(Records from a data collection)
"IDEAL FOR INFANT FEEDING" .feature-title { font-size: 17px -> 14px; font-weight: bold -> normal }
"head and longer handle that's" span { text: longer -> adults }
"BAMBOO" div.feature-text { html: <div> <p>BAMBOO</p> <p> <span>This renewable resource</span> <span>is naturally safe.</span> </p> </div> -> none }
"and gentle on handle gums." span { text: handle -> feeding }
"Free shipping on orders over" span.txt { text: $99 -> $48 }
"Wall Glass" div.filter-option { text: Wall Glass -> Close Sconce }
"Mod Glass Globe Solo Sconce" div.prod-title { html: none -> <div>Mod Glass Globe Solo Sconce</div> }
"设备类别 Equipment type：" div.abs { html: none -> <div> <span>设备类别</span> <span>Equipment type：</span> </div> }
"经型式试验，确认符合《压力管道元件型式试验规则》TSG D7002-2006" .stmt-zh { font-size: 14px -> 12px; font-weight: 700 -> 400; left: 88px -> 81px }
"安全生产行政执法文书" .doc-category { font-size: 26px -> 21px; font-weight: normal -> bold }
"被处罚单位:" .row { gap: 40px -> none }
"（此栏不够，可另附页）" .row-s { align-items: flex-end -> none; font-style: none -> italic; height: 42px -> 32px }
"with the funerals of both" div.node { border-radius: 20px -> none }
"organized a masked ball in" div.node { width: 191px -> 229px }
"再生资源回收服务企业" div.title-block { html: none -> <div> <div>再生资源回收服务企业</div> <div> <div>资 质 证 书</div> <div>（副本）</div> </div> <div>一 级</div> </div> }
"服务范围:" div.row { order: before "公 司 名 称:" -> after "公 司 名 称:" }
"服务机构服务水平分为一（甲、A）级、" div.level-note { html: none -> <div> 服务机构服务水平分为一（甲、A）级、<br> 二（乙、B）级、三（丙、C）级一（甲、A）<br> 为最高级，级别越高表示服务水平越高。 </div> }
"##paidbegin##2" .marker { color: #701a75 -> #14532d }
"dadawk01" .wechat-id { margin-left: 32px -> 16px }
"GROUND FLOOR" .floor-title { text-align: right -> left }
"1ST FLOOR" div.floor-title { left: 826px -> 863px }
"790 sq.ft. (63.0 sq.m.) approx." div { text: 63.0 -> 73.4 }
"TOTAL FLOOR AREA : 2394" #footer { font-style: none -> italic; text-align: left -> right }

The task
Search the data for the string "normal" and copy every line where it appears.

Exercise answer
"IDEAL FOR INFANT FEEDING" .feature-title { font-size: 17px -> 14px; font-weight: bold -> normal }
"安全生产行政执法文书" .doc-category { font-size: 26px -> 21px; font-weight: normal -> bold }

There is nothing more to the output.